Before-and-after change data
● ● ● ● ● ● ●
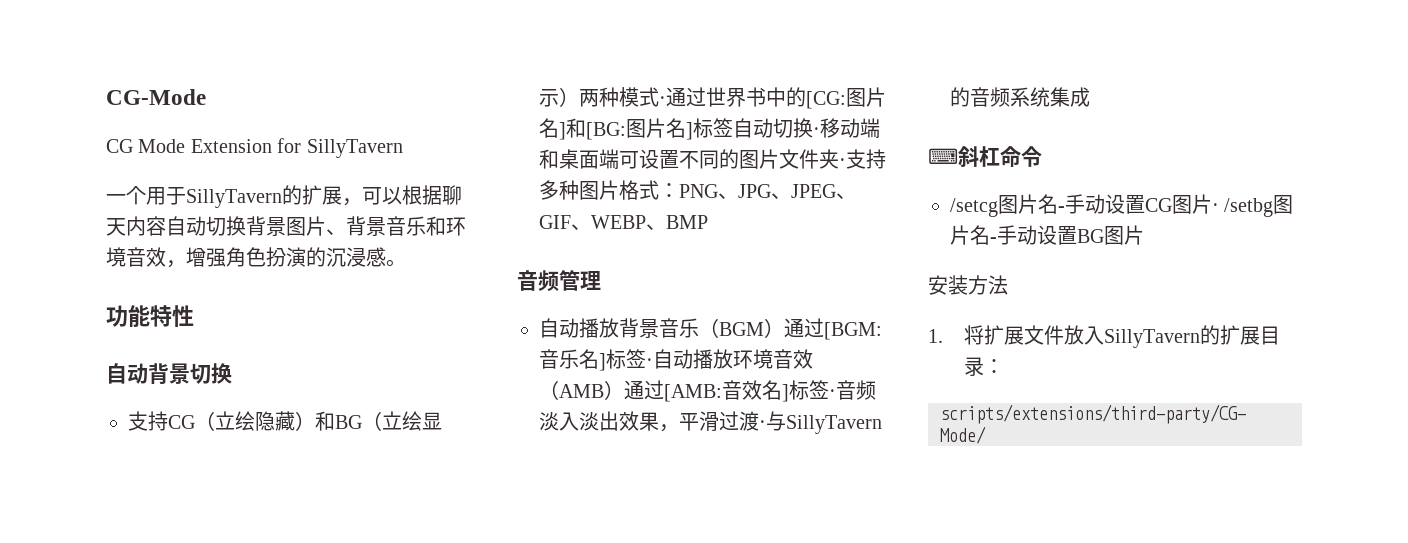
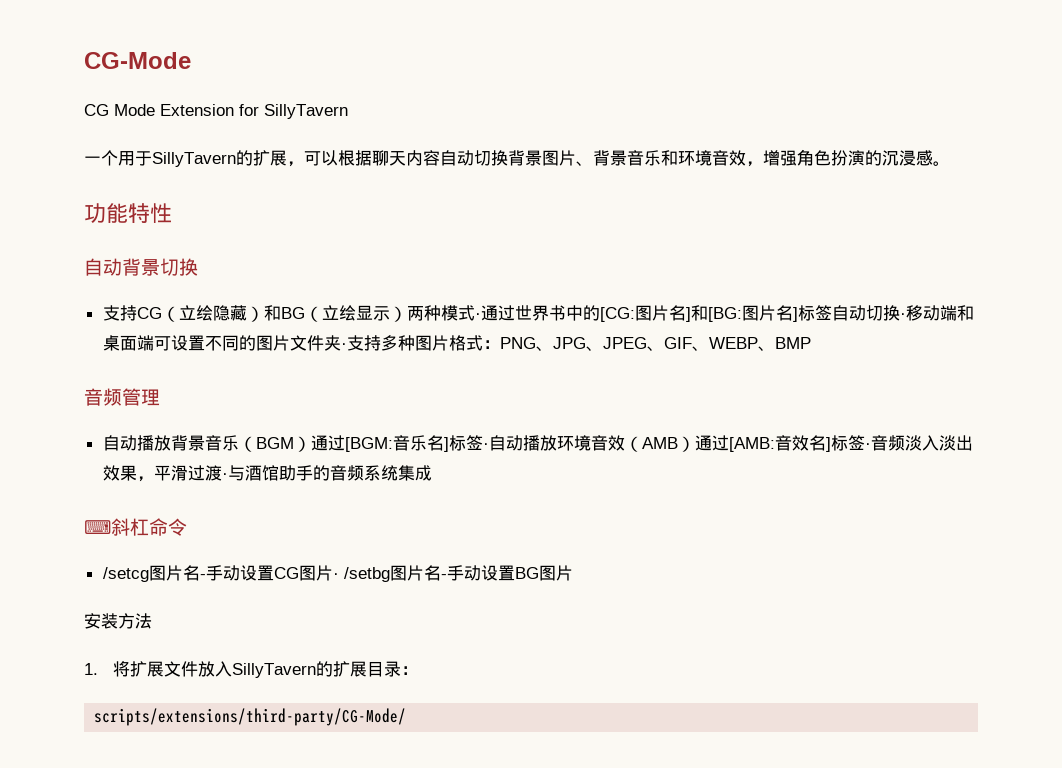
- 自动播放背景音乐（BGM）通过[BGM:音乐名]标签·自动播放环境音效（AMB）通过[AMB:音效名]标签·音频淡入淡出效果，平滑过渡·与SillyTavern的音频系统集成
+ 自动播放背景音乐（BGM）通过[BGM:音乐名]标签·自动播放环境音效（AMB）通过[AMB:音效名]标签·音频淡入淡出效果，平滑过渡·与酒馆助手的音频系统集成

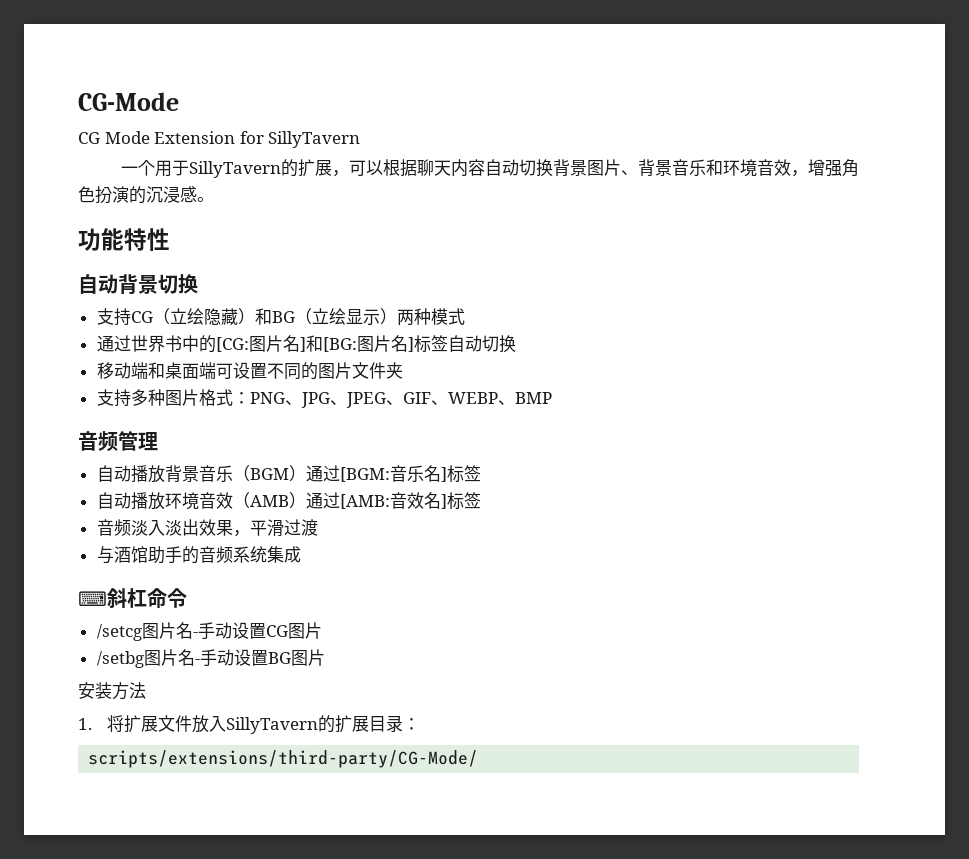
- 支持CG（立绘隐藏）和BG（立绘显示）两种模式·通过世界书中的[CG:图片名]和[BG:图片名]标签自动切换·移动端和桌面端可设置不同的图片文件夹·支持多种图片格式：PNG、JPG、JPEG、GIF、WEBP、BMP
+ 支持CG（立绘隐藏）和BG（立绘显示）两种模式
+ 通过世界书中的[CG:图片名]和[BG:图片名]标签自动切换
+ 移动端和桌面端可设置不同的图片文件夹
+ 支持多种图片格式：PNG、JPG、JPEG、GIF、WEBP、BMP
- 自动播放背景音乐（BGM）通过[BGM:音乐名]标签·自动播放环境音效（AMB）通过[AMB:音效名]标签·音频淡入淡出效果，平滑过渡·与酒馆助手的音频系统集成
+ 自动播放背景音乐（BGM）通过[BGM:音乐名]标签
+ 自动播放环境音效（AMB）通过[AMB:音效名]标签
+ 音频淡入淡出效果，平滑过渡
+ 与酒馆助手的音频系统集成
- /setcg图片名-手动设置CG图片· /setbg图片名-手动设置BG图片
+ /setcg图片名-手动设置CG图片
+ /setbg图片名-手动设置BG图片

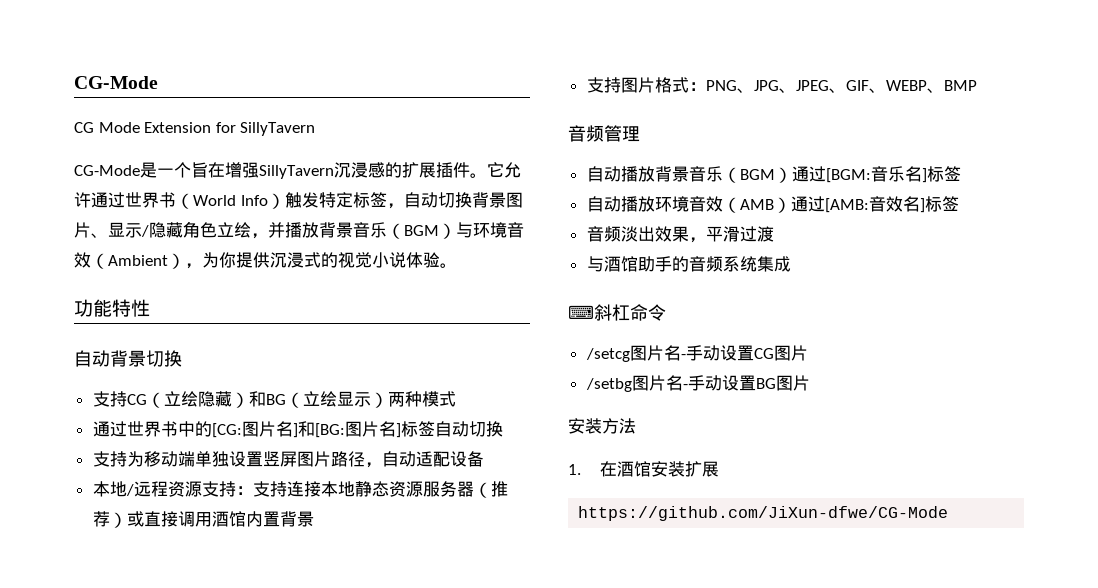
- 一个用于SillyTavern的扩展，可以根据聊天内容自动切换背景图片、背景音乐和环境音效，增强角色扮演的沉浸感。
+ CG-Mode是一个旨在增强SillyTavern沉浸感的扩展插件。它允许通过世界书（World Info）触发特定标签，自动切换背景图片、显示/隐藏角色立绘，并播放背景音乐（BGM）与环境音效（Ambient），为你提供沉浸式的视觉小说体验。
- 移动端和桌面端可设置不同的图片文件夹
- 支持多种图片格式：PNG、JPG、JPEG、GIF、WEBP、BMP
+ 支持为移动端单独设置竖屏图片路径，自动适配设备
+ 本地/远程资源支持：支持连接本地静态资源服务器（推荐）或直接调用酒馆内置背景
+ 支持图片格式：PNG、JPG、JPEG、GIF、WEBP、BMP
- 音频淡入淡出效果，平滑过渡
+ 音频淡出效果，平滑过渡
- 1.将扩展文件放入SillyTavern的扩展目录：
- scripts/extensions/third-party/CG-Mode/
+ 1.在酒馆安装扩展
+ https://github.com/JiXun-dfwe/CG-Mode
● ● ● ● ● ● ●
PROBLEM REQUIREMENTS → Word-for-word copy, no pictures: write out the entries above in full.

WRITTEN RESPONSE →
- 自动播放背景音乐（BGM）通过[BGM:音乐名]标签·自动播放环境音效（AMB）通过[AMB:音效名]标签·音频淡入淡出效果，平滑过渡·与SillyTavern的音频系统集成
+ 自动播放背景音乐（BGM）通过[BGM:音乐名]标签·自动播放环境音效（AMB）通过[AMB:音效名]标签·音频淡入淡出效果，平滑过渡·与酒馆助手的音频系统集成

- 支持CG（立绘隐藏）和BG（立绘显示）两种模式·通过世界书中的[CG:图片名]和[BG:图片名]标签自动切换·移动端和桌面端可设置不同的图片文件夹·支持多种图片格式：PNG、JPG、JPEG、GIF、WEBP、BMP
+ 支持CG（立绘隐藏）和BG（立绘显示）两种模式
+ 通过世界书中的[CG:图片名]和[BG:图片名]标签自动切换
+ 移动端和桌面端可设置不同的图片文件夹
+ 支持多种图片格式：PNG、JPG、JPEG、GIF、WEBP、BMP
- 自动播放背景音乐（BGM）通过[BGM:音乐名]标签·自动播放环境音效（AMB）通过[AMB:音效名]标签·音频淡入淡出效果，平滑过渡·与酒馆助手的音频系统集成
+ 自动播放背景音乐（BGM）通过[BGM:音乐名]标签
+ 自动播放环境音效（AMB）通过[AMB:音效名]标签
+ 音频淡入淡出效果，平滑过渡
+ 与酒馆助手的音频系统集成
- /setcg图片名-手动设置CG图片· /setbg图片名-手动设置BG图片
+ /setcg图片名-手动设置CG图片
+ /setbg图片名-手动设置BG图片

- 一个用于SillyTavern的扩展，可以根据聊天内容自动切换背景图片、背景音乐和环境音效，增强角色扮演的沉浸感。
+ CG-Mode是一个旨在增强SillyTavern沉浸感的扩展插件。它允许通过世界书（World Info）触发特定标签，自动切换背景图片、显示/隐藏角色立绘，并播放背景音乐（BGM）与环境音效（Ambient），为你提供沉浸式的视觉小说体验。
- 移动端和桌面端可设置不同的图片文件夹
- 支持多种图片格式：PNG、JPG、JPEG、GIF、WEBP、BMP
+ 支持为移动端单独设置竖屏图片路径，自动适配设备
+ 本地/远程资源支持：支持连接本地静态资源服务器（推荐）或直接调用酒馆内置背景
+ 支持图片格式：PNG、JPG、JPEG、GIF、WEBP、BMP
- 音频淡入淡出效果，平滑过渡
+ 音频淡出效果，平滑过渡
- 1.将扩展文件放入SillyTavern的扩展目录：
- scripts/extensions/third-party/CG-Mode/
+ 1.在酒馆安装扩展
+ https://github.com/JiXun-dfwe/CG-Mode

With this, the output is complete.